Omer Seyhan wrote:
1. Sharing ethnicity requires a common ancestry! You cannot even prove yours!
That's because you made the mistake that there was a break in ethnicity and one lost touch with their roots. This happened to Turks with their nomadic habits and revisionism but is not common in the Greek world of strong record keeping (especially more recently with the Byzantines).
2. Common proper name - This is impossible since the Mycaeneans did not refer to themselves as "Greeks". But you could call them Anatolian if you like since that is the land mass from which they came.
The Mycenaeans were from the Peloponnese!
3. There is no memory of Greek migration to Cyprus. All we have are a few ruins. In fact, I dispute that Greek Cypriots are descended from the Mycaeneans. Why not? You can't prove it. Language means nothing. They speak English in Tonga and Jamaica, it doesn't mean they are the same ethnicity as the English.
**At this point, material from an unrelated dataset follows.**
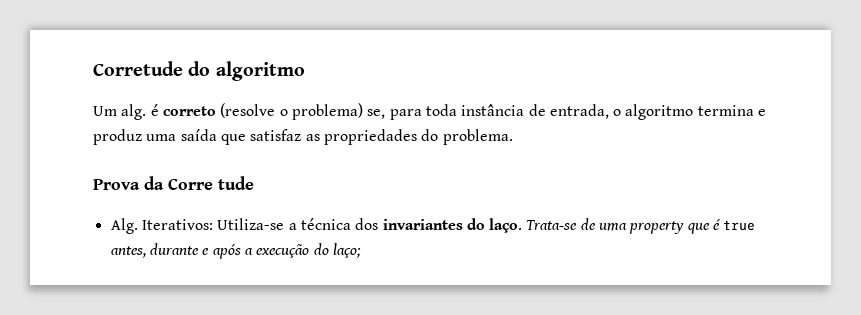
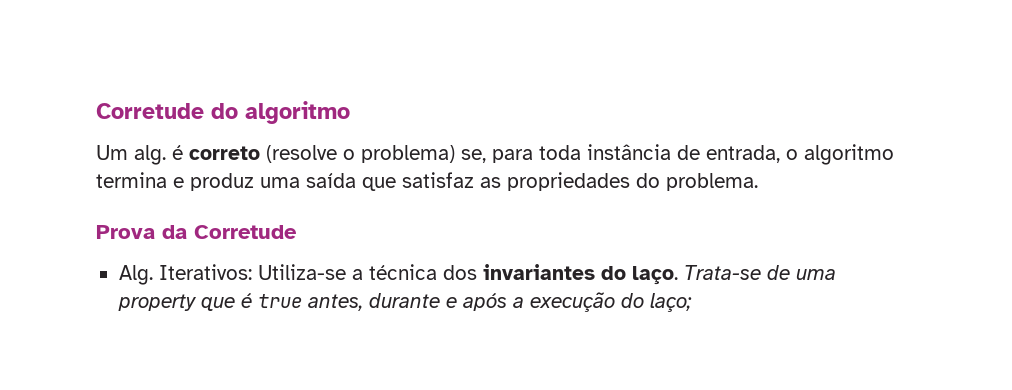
[168,176,254,190] Corre tude -> [194,225,297,239] Corretude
We know exactly when and why English was introduced to Tonga and the memory of Greek migrations are written in countless records ... a little foreign to Turks as they did not learn to read and write until recently and then set about distorting history. No wonder it seems so strange to you ...
You claim the Mycaeneans were "Greek" even though "Greek" was not a term recognised then... how is that possible? Shall I call the Anglo-Saxons English? Or the Vikings - Norwegians? Or the Gaulish French? Or the Urartians Armenians? And what of the Etrusians, shall we call them Italian-Slovenes? Do you see how stupid your argument is?
You have this the wrong way round ... The word Greek is an English word since that is what we use to communicate now ... that does not mean Greeks did not exist until the English came along and gave them a word. Just because you cannot cope with names in context, it doesn't mean others cannot.
Are you in kindergarten still?
And so what if the Mycaeneans did come to Cyprus? How about the arrival of many other people after the Mycaeneans? How about the Jews of the Roman period, Nestorian Christians (Copts, Assyrians, Chaldeans) who fled to Cyprus, which was a refuge for Christians after the fall of Jerusalem? How about the Arab and Turkish slaves prior to 1571 who were forced to convert to Christianity? How about the Armenians too who settled here or the Templar knights, Franks, Latins, or Maronites?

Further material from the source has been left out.